Holocaust, genocide and the legacy of hope

By Carly Whyborn
January 27, 2010

Each year the Holocaust Memorial Day Trust provides an annual theme for HMD activities. The purpose of this is to give a way in to this particularly sensitive and big issue. When we were carrying out our planning for the theme for 2010, we were particularly struck by the fact it was the 65th anniversary.

This means that its 65 years since the Soviet Army liberated the largest Nazi killing camp, Auschwitz-Birkenau. We spent some time thinking about what had happened since then and what happened to the survivors, to those people who did come out of the camps throughout Nazi-occupied Europe, and about the differences they have made to our communities today.

Sixty-five years since the liberation is a very poignant year. It is one of the very last years, difficult though this is to face, that we are going to have Holocaust survivors in the numbers that we do in the UK today. We estimate that there are around 5000 survivors left and we really wanted to supply a theme which bought their stories and their experiences to a much wider audience. This is how we came up with our theme – The Legacy of Hope.

HMD 2010 is an opportunity for us all, whoever we are, wherever we are, whatever we do or do not believe. It is a day for everybody to take on the experiences of those who suffered this most horrendous persecution and to make their voices and their hopes part of our shared future. The Legacy of Hope focuses on the experience of survivors and how it has shaped their lives - and indeed our own lives. The Legacy of Hope offers us all the opportunity to remember. We want to ensure that the people, the individuals, those people like you and me, who were murdered under the Nazi regime, are remembered. .

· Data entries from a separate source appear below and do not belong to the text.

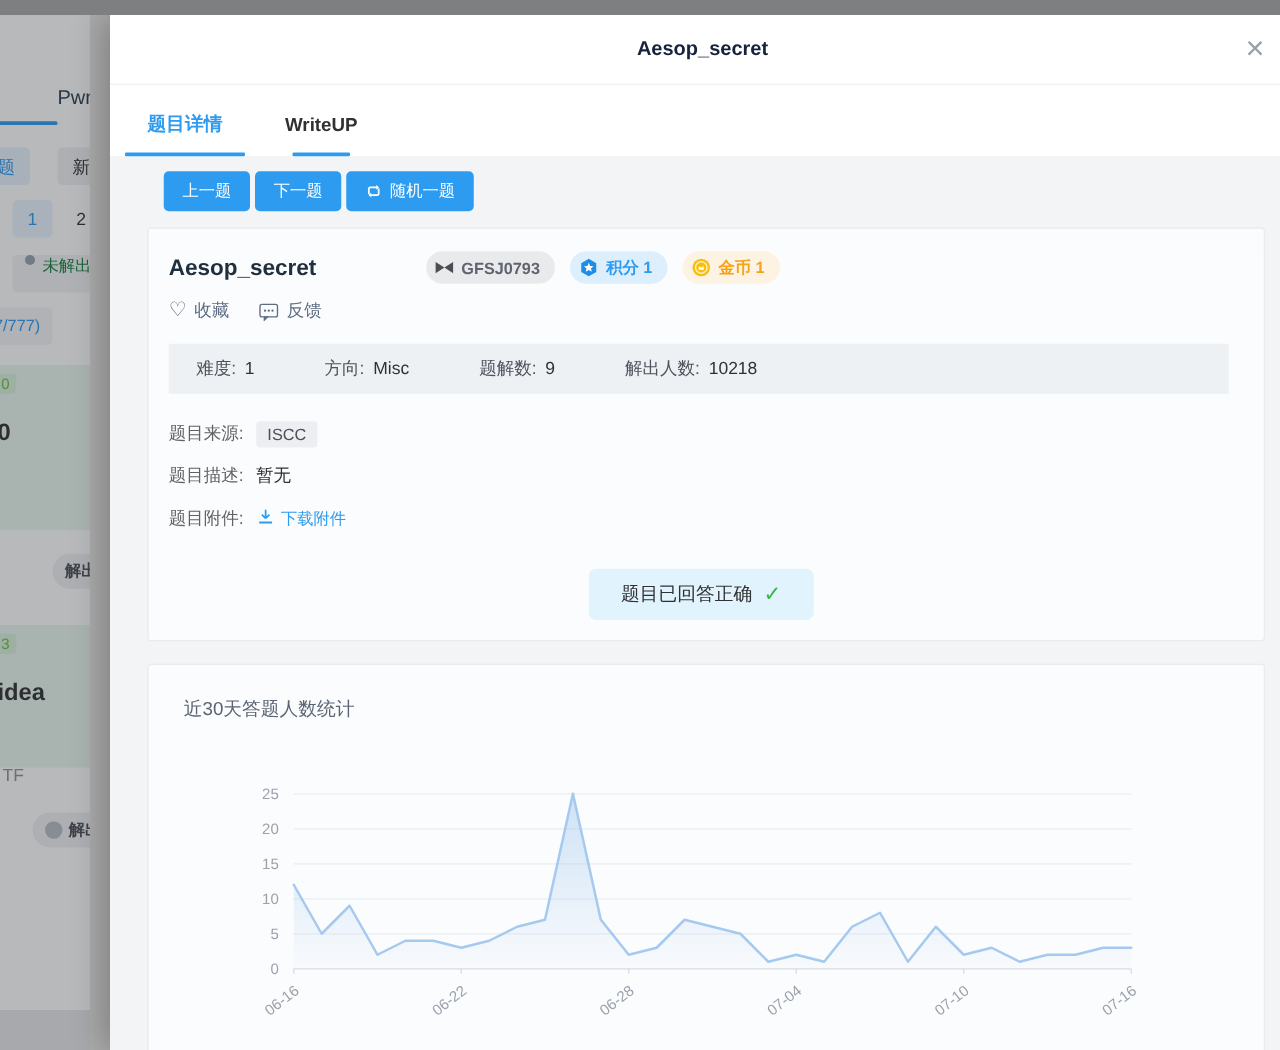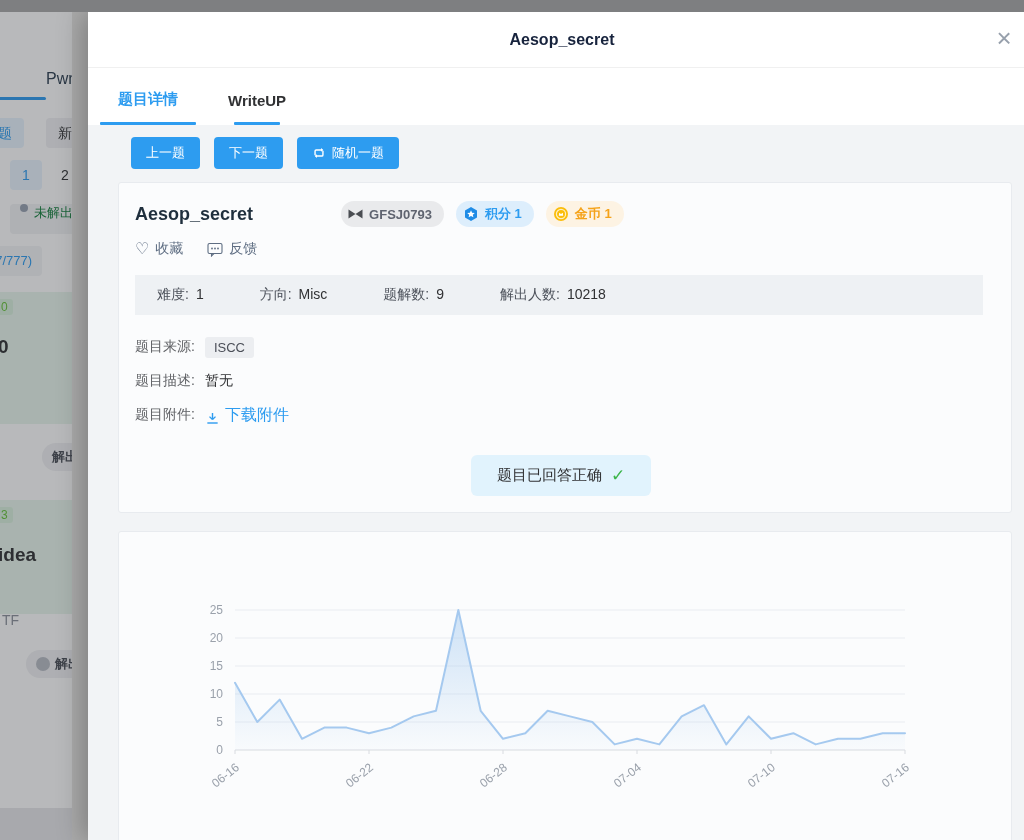--- a/index.html
+++ b/index.html
@@ -55,7 +55,7 @@
   .nav-row { display:flex; align-items:flex-start; margin:0 0 13px 13px; }
   .btn { background:#2d9cf0; color:#fff; border:none; border-radius:4px; font-size:13px; padding:7px 15px;
          font-family:inherit; cursor:pointer; display:inline-flex; align-items:center; gap:6px; }
-  .btn + .btn { margin-left:14px; }
+  .btn + .btn { margin-left:4px; }
   .btn-random { margin-left:auto; margin-right:-10px; }
 
   .card { background:#fbfcfd; border:1px solid #e8ebef; border-radius:3px; }

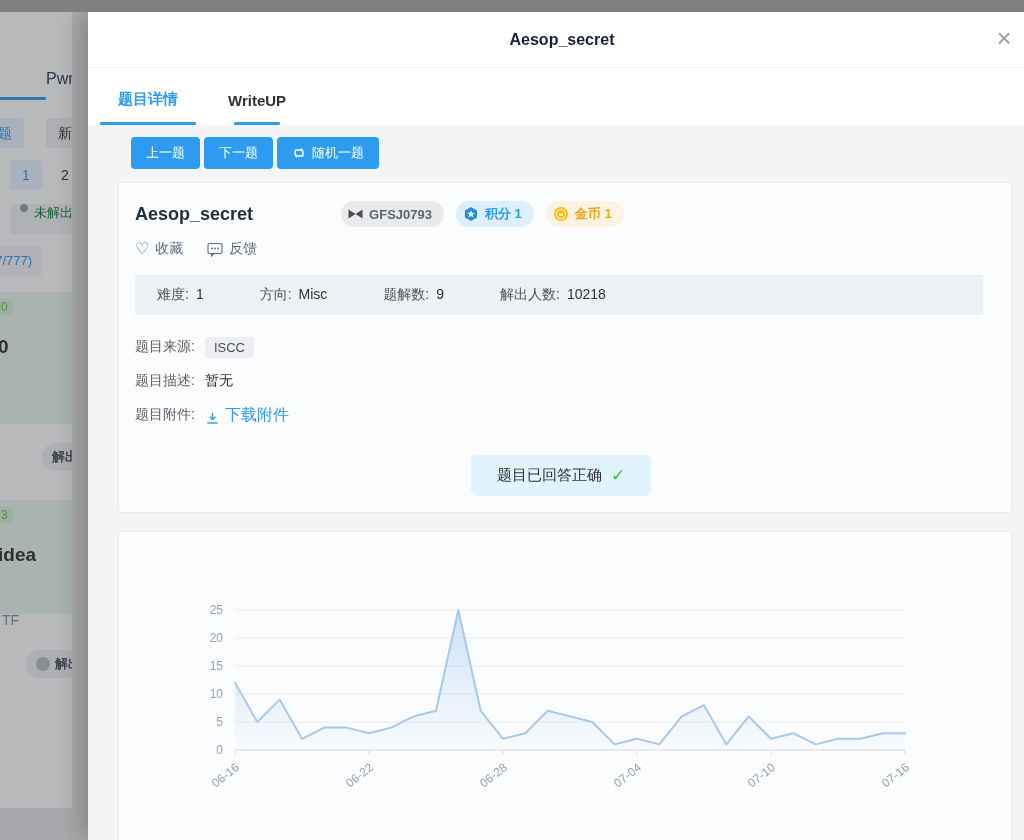--- a/index.html
+++ b/index.html
@@ -82,7 +82,7 @@
   .meta-label { color:#606266; }
   .meta-tag { background:#eceef1; color:#4a4e57; border-radius:3px; padding:3px 9px; font-size:13px; }
   .meta-value { color:#303133; }
-  .dl-link { color:#2d9cf0; display:inline-flex; align-items:flex-end; gap:5px; cursor:pointer; text-decoration:none; font-size:16px; }
+  .dl-link { color:#2d9cf0; display:inline-flex; align-items:flex-start; gap:5px; cursor:pointer; text-decoration:none; font-size:13px; }
   .answer-row { display:flex; justify-content:center; margin-top:23px; }
   .answer-pill { background:#e1f3fd; border-radius:6px; padding:11px 26px; font-size:15px; color:#303133;
                  display:inline-flex; align-items:center; gap:9px; }

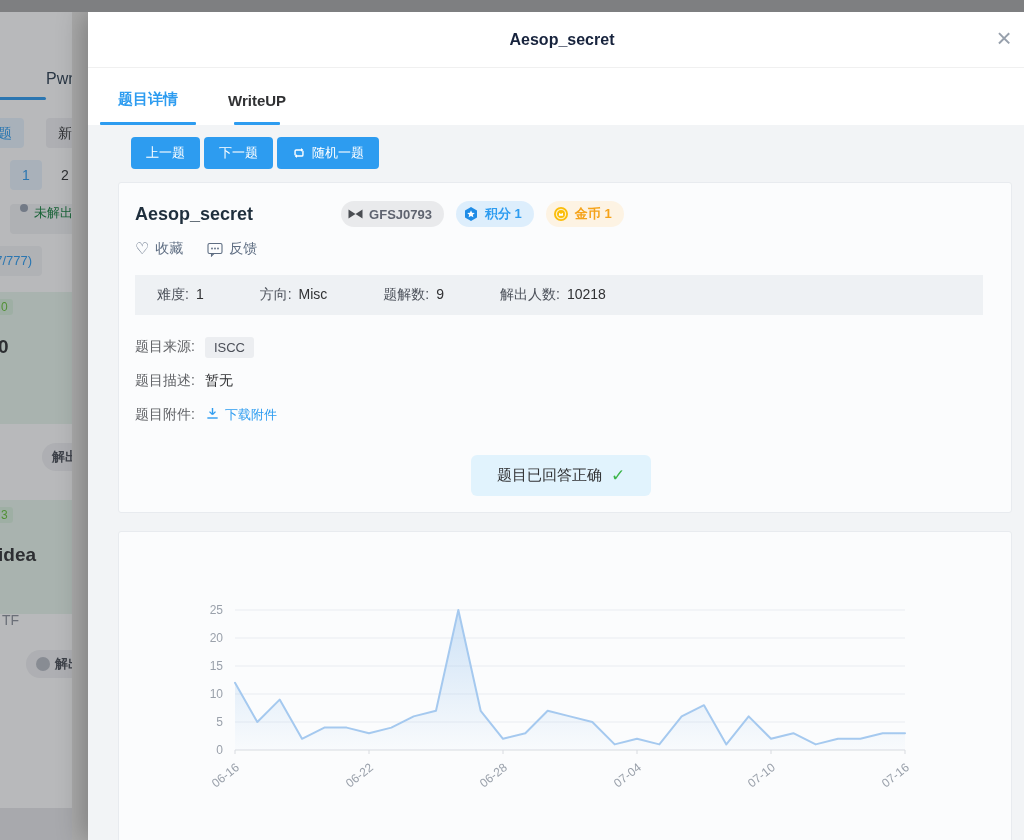--- a/index.html
+++ b/index.html
@@ -258,6 +258,7 @@
       </div>
 
       <div class="card chart-card">
+        <div class="chart-title">近30天答题人数统计</div>
         <div class="chart-wrap">
           <svg id="chart" width="870" height="215">
               <defs>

There is a well-known story about a young boy, a 19 year old, who was in the Vilna Ghetto in 1941. He wrote to his friend in Palestine about being inside the ghetto and what that meant to him. He saw the persecution and what was happening on the streets of Vilna first-hand and he wrote to his friend – “I just want someone to remember there was a man named David Berger.”

He was murdered a few weeks later. But we still remember. I can remember there was once a man named David Berger and I can tell people. I can tell people his story. I can tell people that he existed and this is what we are trying to do: we are trying to preserve memories for future generations and to honour those survivors who are still with us today. But there is more to it than this. I can use my voice. David had his right to speak up against discrimination taken away. I have not. I can fight against persecution. Using his example, his plea to be remembered, I can make a change in my life today.

Survivors have been through an experience that we cannot begin to imagine, but they have overcome that traumatic experience and here in the UK, they have contributed so much to our society. Whether it is in their families or communities, in business or in the sporting world, Holocaust survivors have helped to shape the society we are living in today and we want to recognise that. We want to push people to really take on that legacy - these things that the survivors teach us.

Holocaust survivors lead on many anti-discrimination groups. We find that we have Holocaust survivors fighting against the right wing in the UK and we have survivors who led on the Day for Darfur. We have found that Holocaust survivors work very closely with other survivors of more recent genocides – those in Cambodia, Rwanda and in Bosnia and certainly with those facing ongoing atrocities in Darfur today. Their experience can become part of our future. We can see that survivors such as Ben Helfgott are making a difference today. They are the ones asking people to not be filled with hatred, to respect difference, to do the very opposite of what was done to them over 65 years ago.

We want to offer everybody an opportunity to become part of our Legacy of Hope and we can do this in a number of ways. We can listen to the stories of the survivors, we can read them, we can watch them, we could even go and see a Holocaust survivor speaking at events across the UK in January 2010. We can spend a couple of minutes on the HMD website during our working day, we could read a survivor testimony and we can go home and tell our friends. We can go out after work and tell people: “Today I read this amazing story about this incredible lady called Kitty Hart-Moxon”. That is something we can all do.

Genocide does not just happen. It starts when celebrating difference breaks down. It starts when exclusion begins. We have to stop discrimination and persecution here in the UK. We are all capable of looking at the language of hatred and how this may creep into our everyday words. We can ask ourselves, do we use derogatory terms to describe people who are different from us? Do we respond if somebody tells us a racist joke which we find to be unacceptable? That is a real way in which you can become part of The Legacy of Hope. Let us stop using that language.

You can make the wishes of the survivors here today, part of your future. You can carry out their hopes. You can strive for that safe and secure society they have talked about. We really believe that Holocaust Memorial Day is a day for everybody. It is now time for Holocaust Memorial Day to become part of our lives, a time when we can remember the past in order to shape a safer and better future.


(c) Carly Whyborn is Chief Executive Officer of the Holocaust Memorial Day Trust. This is a transcript of her podcast introducing the theme for Holocaust Memorial Day 2010: The Legacy of Hope. It is reproduced with kind acknowledgments.